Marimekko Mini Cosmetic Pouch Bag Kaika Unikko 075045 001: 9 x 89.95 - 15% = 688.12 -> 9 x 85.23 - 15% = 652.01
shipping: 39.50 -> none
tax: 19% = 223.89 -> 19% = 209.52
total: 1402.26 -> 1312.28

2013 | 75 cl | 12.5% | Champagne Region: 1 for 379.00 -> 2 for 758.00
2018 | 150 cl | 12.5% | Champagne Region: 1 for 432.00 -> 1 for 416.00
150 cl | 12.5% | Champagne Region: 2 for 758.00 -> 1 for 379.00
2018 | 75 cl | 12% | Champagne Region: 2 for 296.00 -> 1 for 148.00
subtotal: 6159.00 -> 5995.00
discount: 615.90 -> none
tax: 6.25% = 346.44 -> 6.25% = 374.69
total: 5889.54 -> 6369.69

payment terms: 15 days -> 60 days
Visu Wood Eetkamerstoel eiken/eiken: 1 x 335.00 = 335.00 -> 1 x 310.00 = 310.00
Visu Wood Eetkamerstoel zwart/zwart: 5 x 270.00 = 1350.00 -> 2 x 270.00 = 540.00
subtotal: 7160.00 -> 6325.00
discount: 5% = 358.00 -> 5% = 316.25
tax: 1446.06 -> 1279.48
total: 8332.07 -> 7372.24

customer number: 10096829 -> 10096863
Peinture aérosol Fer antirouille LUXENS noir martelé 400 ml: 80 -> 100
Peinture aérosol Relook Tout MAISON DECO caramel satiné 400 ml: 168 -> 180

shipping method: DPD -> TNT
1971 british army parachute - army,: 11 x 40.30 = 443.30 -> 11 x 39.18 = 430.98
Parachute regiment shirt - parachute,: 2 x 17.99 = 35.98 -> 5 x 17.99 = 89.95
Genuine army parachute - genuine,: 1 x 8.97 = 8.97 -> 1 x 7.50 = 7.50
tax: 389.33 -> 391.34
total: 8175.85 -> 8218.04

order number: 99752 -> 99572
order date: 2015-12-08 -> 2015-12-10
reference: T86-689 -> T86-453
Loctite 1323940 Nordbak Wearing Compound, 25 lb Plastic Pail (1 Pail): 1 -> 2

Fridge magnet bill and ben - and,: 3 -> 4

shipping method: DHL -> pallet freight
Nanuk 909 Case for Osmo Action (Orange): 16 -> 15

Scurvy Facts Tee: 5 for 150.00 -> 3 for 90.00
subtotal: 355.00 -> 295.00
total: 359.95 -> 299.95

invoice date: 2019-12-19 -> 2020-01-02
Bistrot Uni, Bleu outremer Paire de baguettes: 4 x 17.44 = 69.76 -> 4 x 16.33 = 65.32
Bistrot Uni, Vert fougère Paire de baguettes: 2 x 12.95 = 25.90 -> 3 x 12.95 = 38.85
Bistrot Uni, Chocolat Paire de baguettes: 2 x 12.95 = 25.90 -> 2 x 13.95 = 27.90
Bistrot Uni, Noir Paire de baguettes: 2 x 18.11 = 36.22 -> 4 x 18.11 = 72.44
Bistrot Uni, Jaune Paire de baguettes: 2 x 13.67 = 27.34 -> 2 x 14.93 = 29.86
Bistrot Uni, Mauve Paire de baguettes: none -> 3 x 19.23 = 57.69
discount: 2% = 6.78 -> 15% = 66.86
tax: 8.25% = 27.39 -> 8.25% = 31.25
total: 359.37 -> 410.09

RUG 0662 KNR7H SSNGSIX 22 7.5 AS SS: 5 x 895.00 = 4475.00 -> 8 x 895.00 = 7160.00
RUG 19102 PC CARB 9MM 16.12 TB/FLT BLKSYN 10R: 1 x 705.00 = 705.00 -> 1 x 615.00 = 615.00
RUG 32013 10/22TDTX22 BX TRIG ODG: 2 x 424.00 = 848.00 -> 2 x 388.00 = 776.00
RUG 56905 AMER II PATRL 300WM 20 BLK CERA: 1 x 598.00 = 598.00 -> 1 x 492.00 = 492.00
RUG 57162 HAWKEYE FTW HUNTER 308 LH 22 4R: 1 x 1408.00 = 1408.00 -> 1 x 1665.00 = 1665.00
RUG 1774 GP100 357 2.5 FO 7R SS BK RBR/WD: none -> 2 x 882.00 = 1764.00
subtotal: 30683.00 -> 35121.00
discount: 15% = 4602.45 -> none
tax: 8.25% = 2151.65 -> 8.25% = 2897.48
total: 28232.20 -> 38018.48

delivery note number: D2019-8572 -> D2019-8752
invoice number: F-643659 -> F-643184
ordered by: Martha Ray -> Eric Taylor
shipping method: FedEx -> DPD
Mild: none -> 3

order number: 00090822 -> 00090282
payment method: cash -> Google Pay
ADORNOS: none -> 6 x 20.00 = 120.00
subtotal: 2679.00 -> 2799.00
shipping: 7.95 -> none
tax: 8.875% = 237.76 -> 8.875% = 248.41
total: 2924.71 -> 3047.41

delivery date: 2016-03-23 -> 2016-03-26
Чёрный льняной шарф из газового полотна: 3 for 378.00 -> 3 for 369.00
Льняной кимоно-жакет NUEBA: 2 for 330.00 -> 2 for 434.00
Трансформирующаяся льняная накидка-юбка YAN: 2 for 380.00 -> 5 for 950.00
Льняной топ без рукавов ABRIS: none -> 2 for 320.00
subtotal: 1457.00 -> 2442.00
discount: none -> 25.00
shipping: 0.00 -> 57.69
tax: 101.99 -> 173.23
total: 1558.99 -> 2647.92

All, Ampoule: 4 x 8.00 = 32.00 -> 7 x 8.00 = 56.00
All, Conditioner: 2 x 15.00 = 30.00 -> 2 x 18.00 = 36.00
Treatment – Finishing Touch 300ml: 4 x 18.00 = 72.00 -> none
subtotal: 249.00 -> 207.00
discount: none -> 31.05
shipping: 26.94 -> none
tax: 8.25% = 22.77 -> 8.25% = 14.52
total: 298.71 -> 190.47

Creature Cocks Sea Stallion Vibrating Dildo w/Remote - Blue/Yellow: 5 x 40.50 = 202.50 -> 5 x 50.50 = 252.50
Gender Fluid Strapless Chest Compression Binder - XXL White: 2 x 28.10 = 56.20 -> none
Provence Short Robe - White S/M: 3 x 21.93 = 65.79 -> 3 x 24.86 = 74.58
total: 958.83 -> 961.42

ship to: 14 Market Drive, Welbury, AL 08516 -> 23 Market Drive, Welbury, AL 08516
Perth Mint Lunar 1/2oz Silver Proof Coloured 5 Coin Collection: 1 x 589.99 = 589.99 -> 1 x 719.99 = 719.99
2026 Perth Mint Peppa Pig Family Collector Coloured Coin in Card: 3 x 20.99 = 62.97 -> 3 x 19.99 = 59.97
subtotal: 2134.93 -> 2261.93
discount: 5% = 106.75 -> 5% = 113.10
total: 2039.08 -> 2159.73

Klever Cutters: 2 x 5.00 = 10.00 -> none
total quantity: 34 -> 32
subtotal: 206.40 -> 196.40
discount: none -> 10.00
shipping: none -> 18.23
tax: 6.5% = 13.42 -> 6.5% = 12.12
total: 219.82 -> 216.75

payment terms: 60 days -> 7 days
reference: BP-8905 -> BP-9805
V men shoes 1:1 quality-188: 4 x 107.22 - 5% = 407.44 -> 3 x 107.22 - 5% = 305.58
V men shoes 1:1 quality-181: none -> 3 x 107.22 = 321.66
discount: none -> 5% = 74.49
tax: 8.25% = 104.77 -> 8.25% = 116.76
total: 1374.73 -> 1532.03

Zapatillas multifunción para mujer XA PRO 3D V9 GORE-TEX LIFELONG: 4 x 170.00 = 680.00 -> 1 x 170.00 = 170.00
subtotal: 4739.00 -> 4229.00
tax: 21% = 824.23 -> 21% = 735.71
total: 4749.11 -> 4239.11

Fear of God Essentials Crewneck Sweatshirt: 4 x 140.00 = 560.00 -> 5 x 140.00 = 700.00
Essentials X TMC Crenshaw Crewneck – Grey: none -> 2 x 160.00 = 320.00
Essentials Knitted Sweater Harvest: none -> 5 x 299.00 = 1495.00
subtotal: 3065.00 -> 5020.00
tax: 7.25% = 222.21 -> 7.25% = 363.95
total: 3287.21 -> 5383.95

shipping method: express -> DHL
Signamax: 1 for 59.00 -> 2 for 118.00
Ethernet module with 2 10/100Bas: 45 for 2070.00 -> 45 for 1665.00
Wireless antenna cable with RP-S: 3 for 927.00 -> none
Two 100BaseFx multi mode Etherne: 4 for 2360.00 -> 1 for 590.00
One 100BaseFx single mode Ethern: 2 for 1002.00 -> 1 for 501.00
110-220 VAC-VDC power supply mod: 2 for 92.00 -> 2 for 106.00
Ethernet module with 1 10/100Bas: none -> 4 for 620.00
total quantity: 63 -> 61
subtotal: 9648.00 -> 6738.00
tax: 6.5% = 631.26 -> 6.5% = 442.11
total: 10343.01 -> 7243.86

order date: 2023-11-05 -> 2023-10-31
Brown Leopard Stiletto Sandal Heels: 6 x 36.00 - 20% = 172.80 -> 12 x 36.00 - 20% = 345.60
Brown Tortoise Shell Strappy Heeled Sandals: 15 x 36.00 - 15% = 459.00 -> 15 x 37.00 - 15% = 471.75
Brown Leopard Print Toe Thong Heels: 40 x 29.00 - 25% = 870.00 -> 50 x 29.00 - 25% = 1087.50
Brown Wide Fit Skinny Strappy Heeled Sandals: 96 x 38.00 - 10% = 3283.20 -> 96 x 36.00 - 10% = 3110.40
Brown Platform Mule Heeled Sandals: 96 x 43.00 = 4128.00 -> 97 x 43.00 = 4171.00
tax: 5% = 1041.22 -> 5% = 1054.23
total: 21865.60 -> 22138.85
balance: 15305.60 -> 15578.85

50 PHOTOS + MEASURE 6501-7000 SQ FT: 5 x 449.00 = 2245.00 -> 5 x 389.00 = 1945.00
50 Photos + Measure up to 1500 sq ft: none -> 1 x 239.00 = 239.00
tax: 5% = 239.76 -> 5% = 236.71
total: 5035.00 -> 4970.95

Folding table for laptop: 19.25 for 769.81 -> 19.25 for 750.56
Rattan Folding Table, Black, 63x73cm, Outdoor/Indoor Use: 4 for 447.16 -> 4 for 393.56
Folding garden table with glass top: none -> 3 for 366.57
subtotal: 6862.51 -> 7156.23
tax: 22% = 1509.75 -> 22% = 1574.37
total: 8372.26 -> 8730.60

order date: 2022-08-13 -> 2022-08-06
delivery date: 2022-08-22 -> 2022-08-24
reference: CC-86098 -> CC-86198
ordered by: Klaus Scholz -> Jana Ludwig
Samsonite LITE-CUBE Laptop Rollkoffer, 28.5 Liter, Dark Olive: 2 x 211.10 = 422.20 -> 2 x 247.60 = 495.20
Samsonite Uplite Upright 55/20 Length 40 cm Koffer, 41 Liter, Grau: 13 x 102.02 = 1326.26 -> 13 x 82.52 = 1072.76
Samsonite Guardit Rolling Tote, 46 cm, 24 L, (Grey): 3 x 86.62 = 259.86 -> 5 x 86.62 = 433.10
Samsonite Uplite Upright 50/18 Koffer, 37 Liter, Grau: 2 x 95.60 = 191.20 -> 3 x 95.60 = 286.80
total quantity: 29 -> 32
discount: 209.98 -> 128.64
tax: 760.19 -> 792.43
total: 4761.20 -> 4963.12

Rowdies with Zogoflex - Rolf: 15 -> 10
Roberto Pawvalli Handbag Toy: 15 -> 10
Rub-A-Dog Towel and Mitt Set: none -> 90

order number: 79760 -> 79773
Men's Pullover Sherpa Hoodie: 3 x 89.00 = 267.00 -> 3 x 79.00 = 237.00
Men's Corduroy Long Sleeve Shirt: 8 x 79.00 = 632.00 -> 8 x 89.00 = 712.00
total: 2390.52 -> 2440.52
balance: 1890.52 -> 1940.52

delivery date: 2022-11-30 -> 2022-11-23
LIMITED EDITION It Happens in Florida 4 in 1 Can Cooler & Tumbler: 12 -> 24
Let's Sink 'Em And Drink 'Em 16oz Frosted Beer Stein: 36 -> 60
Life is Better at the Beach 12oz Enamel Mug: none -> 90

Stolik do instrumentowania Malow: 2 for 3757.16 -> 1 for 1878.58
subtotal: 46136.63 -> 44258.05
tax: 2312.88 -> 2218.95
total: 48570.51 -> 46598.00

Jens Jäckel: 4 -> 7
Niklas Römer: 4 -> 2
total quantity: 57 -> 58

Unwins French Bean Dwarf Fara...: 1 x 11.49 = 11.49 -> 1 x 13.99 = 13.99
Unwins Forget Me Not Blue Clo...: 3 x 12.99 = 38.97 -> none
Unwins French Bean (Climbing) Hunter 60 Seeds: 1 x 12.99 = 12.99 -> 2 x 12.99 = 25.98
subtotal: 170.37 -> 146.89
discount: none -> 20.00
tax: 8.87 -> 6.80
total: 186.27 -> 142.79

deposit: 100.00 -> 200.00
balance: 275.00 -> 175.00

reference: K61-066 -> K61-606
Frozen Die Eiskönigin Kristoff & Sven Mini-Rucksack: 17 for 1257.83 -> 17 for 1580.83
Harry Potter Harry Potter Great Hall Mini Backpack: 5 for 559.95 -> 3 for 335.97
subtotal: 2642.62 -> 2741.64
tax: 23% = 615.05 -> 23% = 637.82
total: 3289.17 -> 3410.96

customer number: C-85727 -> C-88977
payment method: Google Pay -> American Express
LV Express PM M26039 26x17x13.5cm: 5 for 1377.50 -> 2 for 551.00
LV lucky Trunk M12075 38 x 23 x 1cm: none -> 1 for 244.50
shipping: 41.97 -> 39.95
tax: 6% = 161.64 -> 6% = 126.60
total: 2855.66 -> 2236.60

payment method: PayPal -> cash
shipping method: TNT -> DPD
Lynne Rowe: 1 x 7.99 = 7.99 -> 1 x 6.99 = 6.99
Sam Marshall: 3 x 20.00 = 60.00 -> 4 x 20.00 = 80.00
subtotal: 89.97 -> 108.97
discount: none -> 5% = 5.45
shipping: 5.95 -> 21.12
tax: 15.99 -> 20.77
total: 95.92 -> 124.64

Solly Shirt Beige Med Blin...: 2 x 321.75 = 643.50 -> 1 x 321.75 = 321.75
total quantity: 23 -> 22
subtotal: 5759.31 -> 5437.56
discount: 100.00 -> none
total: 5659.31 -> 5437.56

Task requirements:
In the listing above, find the line with "total: 2039.08 -> 2159.73" and the line with "tax: 6.5% = 631.26 -> 6.5% = 442.11"; set down exactly those two lines and every line between them, nothing more.

Answer space:
total: 2039.08 -> 2159.73

Klever Cutters: 2 x 5.00 = 10.00 -> none
total quantity: 34 -> 32
subtotal: 206.40 -> 196.40
discount: none -> 10.00
shipping: none -> 18.23
tax: 6.5% = 13.42 -> 6.5% = 12.12
total: 219.82 -> 216.75

payment terms: 60 days -> 7 days
reference: BP-8905 -> BP-9805
V men shoes 1:1 quality-188: 4 x 107.22 - 5% = 407.44 -> 3 x 107.22 - 5% = 305.58
V men shoes 1:1 quality-181: none -> 3 x 107.22 = 321.66
discount: none -> 5% = 74.49
tax: 8.25% = 104.77 -> 8.25% = 116.76
total: 1374.73 -> 1532.03

Zapatillas multifunción para mujer XA PRO 3D V9 GORE-TEX LIFELONG: 4 x 170.00 = 680.00 -> 1 x 170.00 = 170.00
subtotal: 4739.00 -> 4229.00
tax: 21% = 824.23 -> 21% = 735.71
total: 4749.11 -> 4239.11

Fear of God Essentials Crewneck Sweatshirt: 4 x 140.00 = 560.00 -> 5 x 140.00 = 700.00
Essentials X TMC Crenshaw Crewneck – Grey: none -> 2 x 160.00 = 320.00
Essentials Knitted Sweater Harvest: none -> 5 x 299.00 = 1495.00
subtotal: 3065.00 -> 5020.00
tax: 7.25% = 222.21 -> 7.25% = 363.95
total: 3287.21 -> 5383.95

shipping method: express -> DHL
Signamax: 1 for 59.00 -> 2 for 118.00
Ethernet module with 2 10/100Bas: 45 for 2070.00 -> 45 for 1665.00
Wireless antenna cable with RP-S: 3 for 927.00 -> none
Two 100BaseFx multi mode Etherne: 4 for 2360.00 -> 1 for 590.00
One 100BaseFx single mode Ethern: 2 for 1002.00 -> 1 for 501.00
110-220 VAC-VDC power supply mod: 2 for 92.00 -> 2 for 106.00
Ethernet module with 1 10/100Bas: none -> 4 for 620.00
total quantity: 63 -> 61
subtotal: 9648.00 -> 6738.00
tax: 6.5% = 631.26 -> 6.5% = 442.11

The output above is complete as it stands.